— Description of the task —
Within the material below, transcribe exactly the lines from the one holding "- 3. Run the" through the one holding "- About five", keeping both ends and skipping the rest.

════════════════

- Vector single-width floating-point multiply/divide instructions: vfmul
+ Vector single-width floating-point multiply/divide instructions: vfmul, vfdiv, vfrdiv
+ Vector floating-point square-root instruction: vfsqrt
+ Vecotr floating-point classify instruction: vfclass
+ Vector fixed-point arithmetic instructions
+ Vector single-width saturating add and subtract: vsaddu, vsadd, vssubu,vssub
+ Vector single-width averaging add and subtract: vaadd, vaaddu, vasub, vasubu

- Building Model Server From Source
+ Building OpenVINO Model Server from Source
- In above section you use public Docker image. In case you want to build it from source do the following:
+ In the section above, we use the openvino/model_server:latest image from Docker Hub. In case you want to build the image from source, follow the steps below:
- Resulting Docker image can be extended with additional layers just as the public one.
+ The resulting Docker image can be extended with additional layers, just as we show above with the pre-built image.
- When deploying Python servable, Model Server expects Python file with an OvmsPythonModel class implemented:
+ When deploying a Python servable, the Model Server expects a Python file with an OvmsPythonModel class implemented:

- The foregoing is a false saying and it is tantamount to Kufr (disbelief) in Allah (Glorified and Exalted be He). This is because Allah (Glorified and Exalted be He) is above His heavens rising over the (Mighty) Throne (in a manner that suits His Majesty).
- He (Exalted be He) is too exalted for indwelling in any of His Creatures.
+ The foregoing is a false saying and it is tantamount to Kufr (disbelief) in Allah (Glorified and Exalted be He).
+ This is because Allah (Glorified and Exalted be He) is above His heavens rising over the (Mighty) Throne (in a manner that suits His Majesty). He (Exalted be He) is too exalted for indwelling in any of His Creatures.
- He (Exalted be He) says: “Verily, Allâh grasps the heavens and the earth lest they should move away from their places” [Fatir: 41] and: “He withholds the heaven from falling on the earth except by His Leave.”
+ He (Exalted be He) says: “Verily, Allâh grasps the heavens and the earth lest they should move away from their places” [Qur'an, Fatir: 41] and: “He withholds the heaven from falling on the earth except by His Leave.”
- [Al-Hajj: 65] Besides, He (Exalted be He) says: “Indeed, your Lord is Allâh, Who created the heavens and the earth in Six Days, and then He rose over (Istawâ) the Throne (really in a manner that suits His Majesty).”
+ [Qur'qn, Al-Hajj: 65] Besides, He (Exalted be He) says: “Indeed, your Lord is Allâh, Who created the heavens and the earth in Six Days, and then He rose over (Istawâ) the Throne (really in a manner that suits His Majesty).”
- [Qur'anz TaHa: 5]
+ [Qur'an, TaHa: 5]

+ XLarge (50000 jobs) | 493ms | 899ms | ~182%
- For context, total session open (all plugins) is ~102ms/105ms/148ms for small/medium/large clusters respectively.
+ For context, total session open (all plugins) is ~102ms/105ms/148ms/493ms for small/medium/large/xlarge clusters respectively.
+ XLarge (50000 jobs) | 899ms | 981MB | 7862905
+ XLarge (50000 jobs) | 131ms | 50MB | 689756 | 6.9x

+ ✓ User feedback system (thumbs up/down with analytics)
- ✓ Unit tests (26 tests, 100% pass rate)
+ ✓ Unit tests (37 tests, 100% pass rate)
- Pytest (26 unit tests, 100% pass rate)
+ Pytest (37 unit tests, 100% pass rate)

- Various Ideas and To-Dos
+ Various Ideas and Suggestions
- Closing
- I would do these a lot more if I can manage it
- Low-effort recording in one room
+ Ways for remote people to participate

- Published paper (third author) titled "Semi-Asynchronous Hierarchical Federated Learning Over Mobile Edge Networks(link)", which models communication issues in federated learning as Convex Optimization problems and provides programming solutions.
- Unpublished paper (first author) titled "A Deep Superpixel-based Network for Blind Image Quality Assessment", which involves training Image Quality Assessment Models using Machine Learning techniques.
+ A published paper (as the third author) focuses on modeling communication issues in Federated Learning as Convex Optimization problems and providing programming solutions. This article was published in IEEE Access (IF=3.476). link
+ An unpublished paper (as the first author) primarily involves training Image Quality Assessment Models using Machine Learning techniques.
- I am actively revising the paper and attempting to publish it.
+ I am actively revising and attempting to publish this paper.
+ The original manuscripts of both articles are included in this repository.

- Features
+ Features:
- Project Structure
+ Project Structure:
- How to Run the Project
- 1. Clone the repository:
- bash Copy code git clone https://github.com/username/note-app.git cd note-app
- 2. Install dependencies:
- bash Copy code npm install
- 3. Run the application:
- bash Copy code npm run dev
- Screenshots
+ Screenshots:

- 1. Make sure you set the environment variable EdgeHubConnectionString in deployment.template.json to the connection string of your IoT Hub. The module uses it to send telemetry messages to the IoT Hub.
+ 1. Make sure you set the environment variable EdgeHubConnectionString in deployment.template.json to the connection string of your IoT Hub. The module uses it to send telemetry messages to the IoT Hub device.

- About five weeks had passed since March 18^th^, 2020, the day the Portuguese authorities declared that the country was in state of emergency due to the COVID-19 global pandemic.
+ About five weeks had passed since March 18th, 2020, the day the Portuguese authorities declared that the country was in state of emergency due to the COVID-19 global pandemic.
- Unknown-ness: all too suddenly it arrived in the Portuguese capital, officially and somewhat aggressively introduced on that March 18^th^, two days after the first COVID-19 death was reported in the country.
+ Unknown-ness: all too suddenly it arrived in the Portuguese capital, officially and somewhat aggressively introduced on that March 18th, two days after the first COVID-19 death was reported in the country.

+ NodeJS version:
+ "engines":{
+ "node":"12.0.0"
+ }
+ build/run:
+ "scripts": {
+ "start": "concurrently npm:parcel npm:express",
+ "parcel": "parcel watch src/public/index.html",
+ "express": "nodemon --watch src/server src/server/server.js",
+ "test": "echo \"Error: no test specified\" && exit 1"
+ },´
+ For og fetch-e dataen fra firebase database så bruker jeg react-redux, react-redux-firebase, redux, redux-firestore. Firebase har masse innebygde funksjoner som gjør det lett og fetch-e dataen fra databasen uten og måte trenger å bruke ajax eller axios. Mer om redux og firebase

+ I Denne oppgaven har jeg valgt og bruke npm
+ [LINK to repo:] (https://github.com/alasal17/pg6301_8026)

════════════════

— Exercise answer —
- 3. Run the application:
- bash Copy code npm run dev
- Screenshots
+ Screenshots:

- 1. Make sure you set the environment variable EdgeHubConnectionString in deployment.template.json to the connection string of your IoT Hub. The module uses it to send telemetry messages to the IoT Hub.
+ 1. Make sure you set the environment variable EdgeHubConnectionString in deployment.template.json to the connection string of your IoT Hub. The module uses it to send telemetry messages to the IoT Hub device.

- About five weeks had passed since March 18^th^, 2020, the day the Portuguese authorities declared that the country was in state of emergency due to the COVID-19 global pandemic.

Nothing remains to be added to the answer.